* _TASK TO CARRY OUT_
Exact transcription, pictures omitted: reproduce the listing below.

[[ THE INPUT open ]]

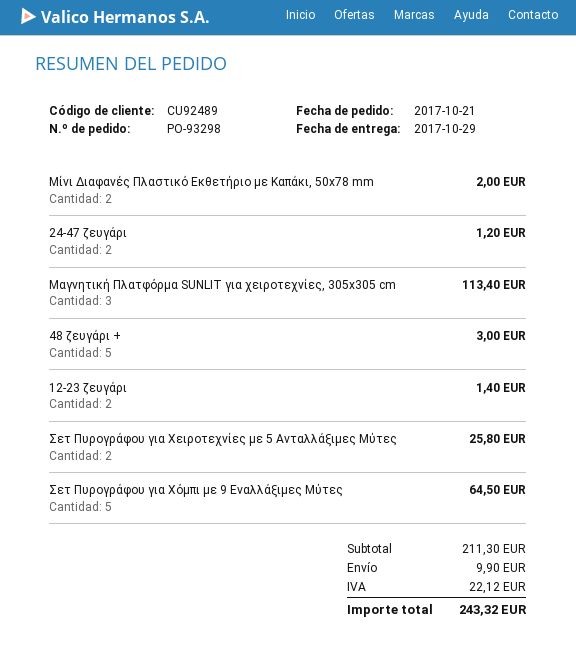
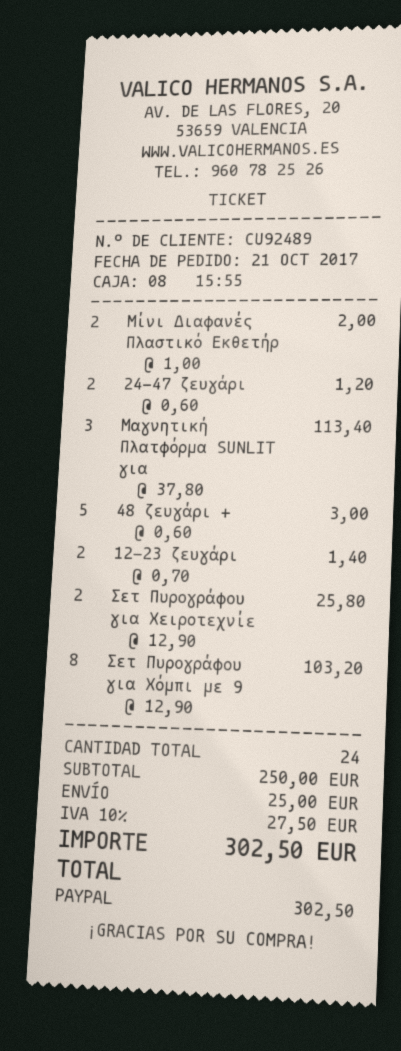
Σετ Πυρογράφου για Χόμπι με 9 Εναλλάξιμες Μύτες: 5 for 64.50 -> 8 for 103.20
subtotal: 211.30 -> 250.00
shipping: 9.90 -> 25.00
tax: 22.12 -> 27.50
total: 243.32 -> 302.50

[[ THE INPUT closed ]]

* _SOLVED PROBLEM_
Σετ Πυρογράφου για Χόμπι με 9 Εναλλάξιμες Μύτες: 5 for 64.50 -> 8 for 103.20
subtotal: 211.30 -> 250.00
shipping: 9.90 -> 25.00
tax: 22.12 -> 27.50
total: 243.32 -> 302.50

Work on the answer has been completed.